Il bisogno aguzza l’ingegno. E in un mondo stravolto dalla pandemia, in cui le parole chiave sono diventate “resilienza” e “piano B”, i gestori degli hotel hanno deciso di colmare il gap lasciato dall’impossibilità di mangiare al ristorante trasformando le camere vuote in sale da pranzo private. Ne parla Allie Volpe su Eater, citando diverse esperienze avviate negli Stati Uniti, tra cui quella di Uni, un izakaya all’interno dell’Eliot Hotel di Boston che dallo scorso novembre ha deciso di affiancare ai servizi di asporto e delivery anche la possibilità di cenare in una delle suite room dell’albergo, con un massimo di sei persone e una permanenza limitata a 90 minuti. La risposta dei clienti è stata più che positiva: «Non ci sono particolari evidenze del fatto che cenare in questa modalità sia sicuro, ma è quanto di più simile all’esperienza tradizionale, pre-Covid. E quindi ci piace», racconta un habituè del locale.
CENA IN SUITE
E anche per gli alberghi, questa strategia rappresenta un sostegno non indifferente alla crisi che il settore sta attraversando: secondo l’American Hotel and Lodging Association l’occupazione media delle stanze negli Stati Uniti nel 2020 è stata del 44%, contro il 66% del 2019. Da qui l’idea di reinventare una modalità di occupazione delle stanze vuote, a vantaggio dei clienti privati dell’esperienza della cena al ristorante: all’Eliot Hotel sono 14 le suite occupabili contemporaneamente, il menu alla carta è esclusivamente digitale e le portate vengono servite in una sola volta da camerieri che adottano ogni precauzione, così da ridurre al minimo i contatti con la clientela. Dalle stanze prescelte per ospitare i clienti vengono rimossi i letti sostituiti dai tavoli, le sveglie sui comodini trasmettono musica in filodiffusione e ci sono bottiglie e bicchieri di sake a disposizione per il fine pasto sui tavoli e nei frigo bar.
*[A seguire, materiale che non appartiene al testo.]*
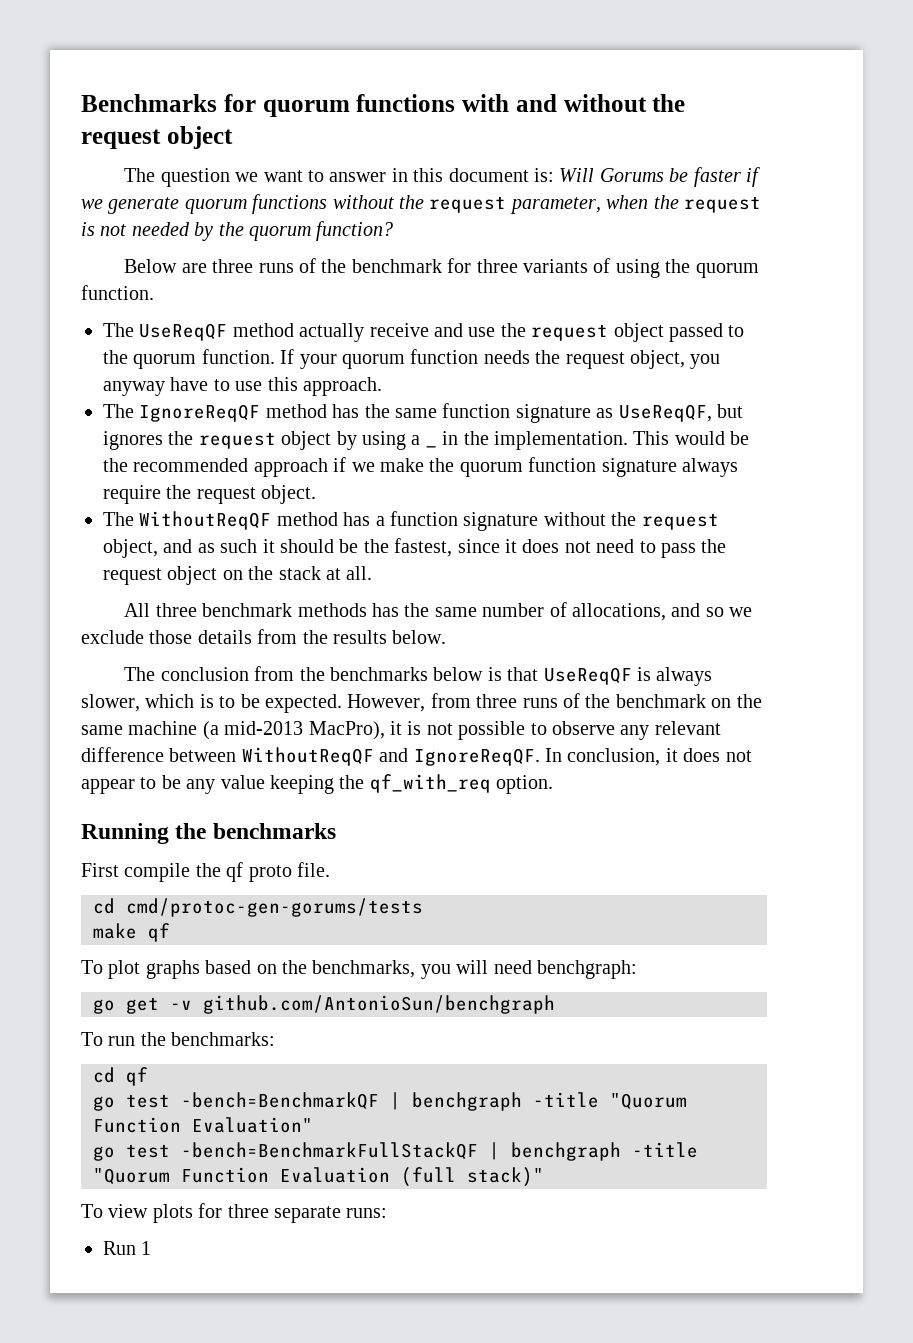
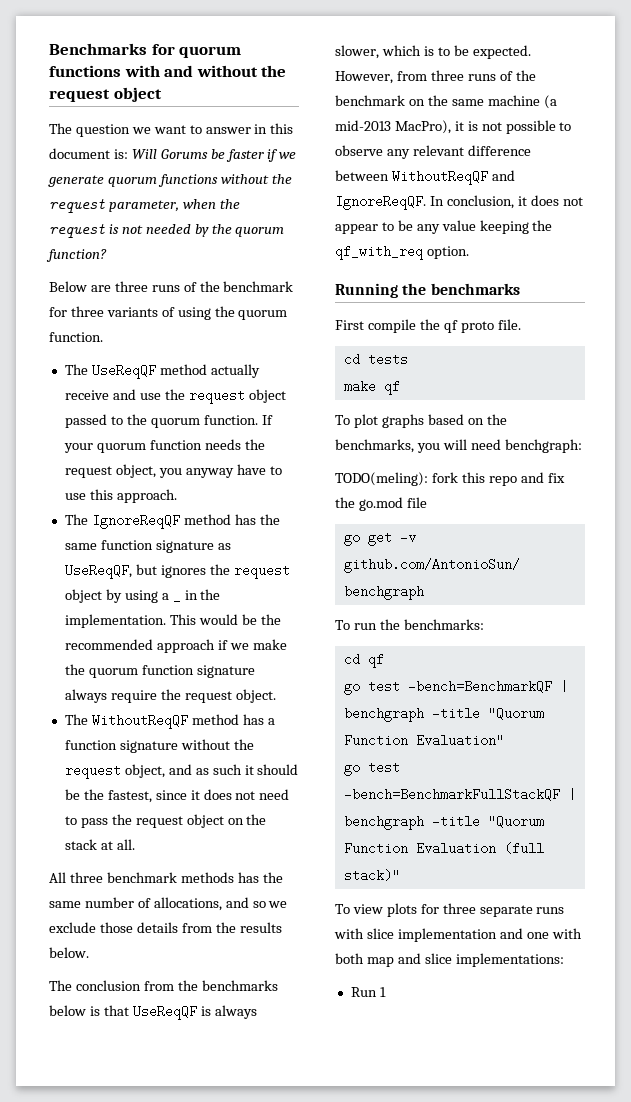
[126,898,423,917] cmd/protoc-gen-gorums/tests -> [367,353,408,366] tests
(637, 969) none -> [335,472,565,486] [335,497,427,511] // TODO(meling): fork this repo and fix the go.mod file
[346,1208,388,1218] runs: -> [536,907,565,914] [334,928,582,942] [335,953,564,967] runs with slice implementation and one with both map and slice implementations:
DUE TURNI E STANZE SANIFICATE TRA UN SERVIZIO E L’ALTRO
Al Crossroads Hotel di Kansas City, invece, a descrivere i piatti in menu sono video pre registrati che scorrono sugli schermi LCD posizionati in ogni stanza e in altre realtà le camere confinanti sono state trasformate in sale di preparazione del cibo e impiattamento. A seconda della policy adottata dall’hotel, ogni sera viene avviato un solo turno o al massimo due, così da consentire una completa sanificazione degli ambienti.
DIATRIBA SULLE REGOLE
Al netto dei riscontri positivi, tuttavia, un grande punto di domanda aleggia sulla possibilità di replicare l’esperienza altrove: le stanze di albergo, in questo caso, vanno considerate come abitazioni private? O dovrebbero sottostare alle regole applicate ai ristoranti? Al momento, il rispetto o meno di alcune norme è lasciato alla volontà individuale. Branden McRill, fondatore di Fine–Drawn Hospitality e titolare del Walnut Suite Cafè di Filadelfia, per esempio, ha deciso di sfidare le regole imposte dal Governatore dello Stato sostenendo: «Se un cliente del Four Seasons Hotel ha la possibilità di ordinare il servizio di room service, non si riesce davvero a comprendere perché non si possa offrire lo stesso tipo di esperienza a clienti che, entro l’orario del coprifuoco, tornano nella propria abitazione».
UN MODELLO DI BUSINESS ANCHE PER IL NEW NORMAL?
Esperienza che, nelle parole di un cliente che l’ha provata, continuerebbe ad essere appealing anche a pandemia finita: «I ristoranti in genere sono troppo affollati, chiassosi, con un livello di servizio a volte non ottimale. In questo caso, ti senti importante, speciale, coccolato. Se anche l’emergenza sanitaria finisse, mi piacerebbe poter continuare a vivere il mio ristorante preferito in questa modalità, anche se fosse necessario spendere un po’ di più».